Sub:- This case is based on Section 2(c) of the Payment of Gratuity Act
Facts of the case :-
1. Respondent No.2 was a teacher in a school run by Ahmedabad Municipal Corporation.
2. He demanded gratuity under the Minimum Wages Act.
High Court :-The High Court dismissed the demand.
Supreme Court:-
The Court held that 'workman' has been defined under Section 2(e) of the Payment of Gratuity Act, 1972.
'Workman' means any person including a trainee is also em- ployed in any industry to do any skilled or unskilled, manual, super- visory, technical or clerical work for fare or reward, whether the term of such employment are expressed or implied and they will all be known as workman who have been removed or discharged in connection with a dispute or as a result of dispute or who have been retrenched or the said dispute has arisen as a result of their removal, discharge or retrenchment.
Whether an educational institution come under the category of an industry?
The Court has kept any educational institution or university out from the scope of an industry because such ventures depend on the intellectual development.

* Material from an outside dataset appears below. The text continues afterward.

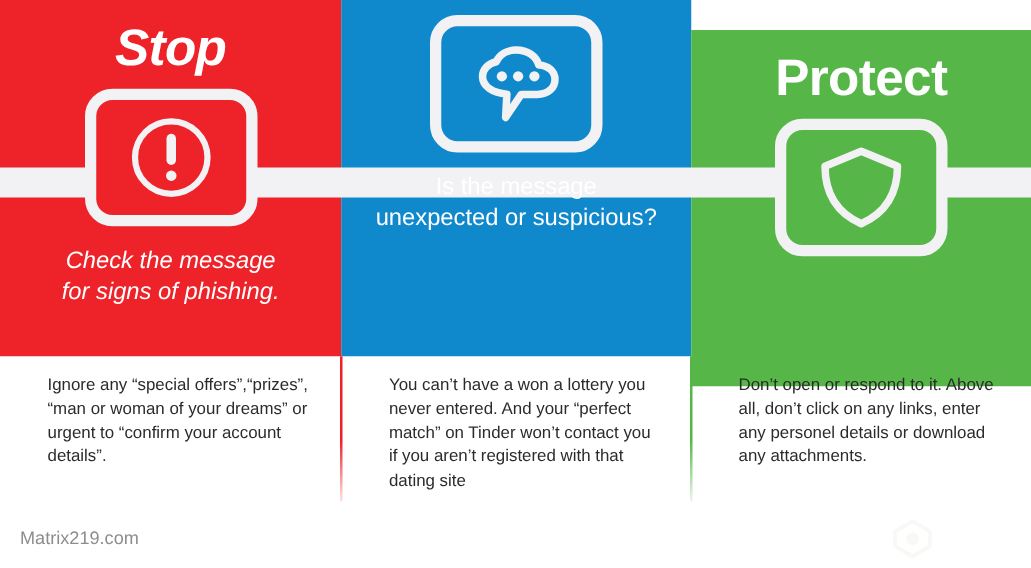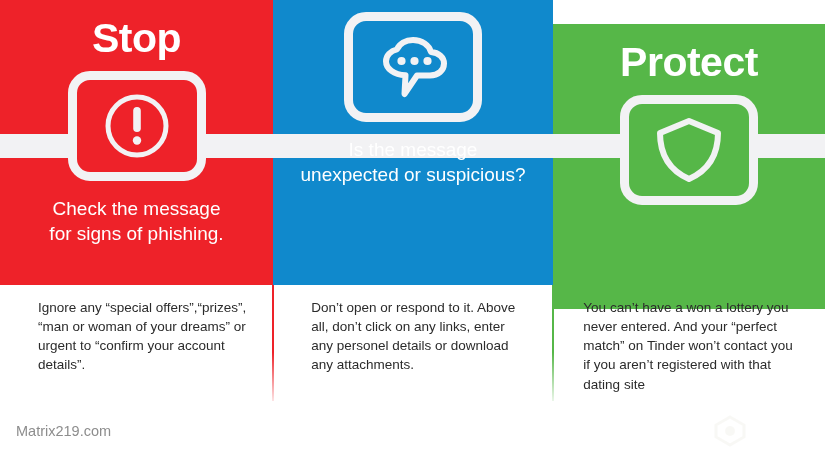"Stop" .panel-stop { font-style: none -> italic }
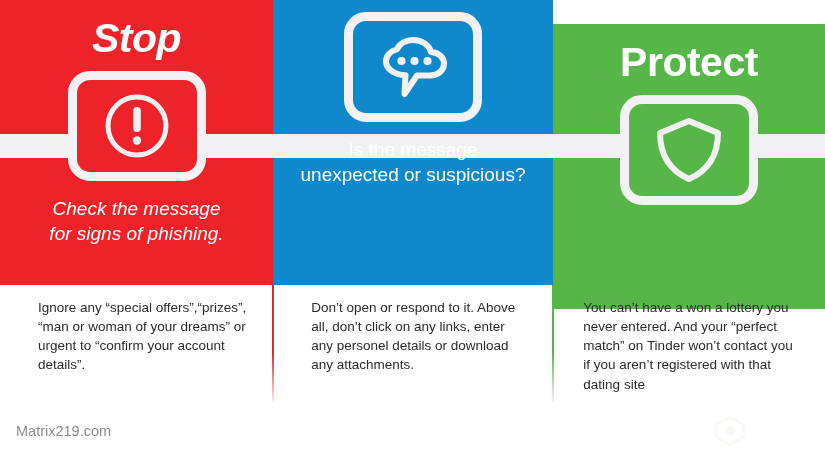"Don’t open or respond to" div.body-col { order: before "You can’t have a won" -> after "You can’t have a won" }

Spreading of education is a mission, not a trade, occupation or business, howsoever, wide are the activities of such institution, but educational institutions will not come under the category of an industry.
While delivering the judgment in the instant case, the Supreme Court held that a teacher is not an employee because a school is not an industry therefore they are not entitled to get a gratuity.
Judgment: Appeal dismissed
Law points :-
1. No educational institution come under the category of an industry.
2. A teacher working in a school does not come under the category of a workman.
3. A teacher working in a school is not entitled to get a gratuity.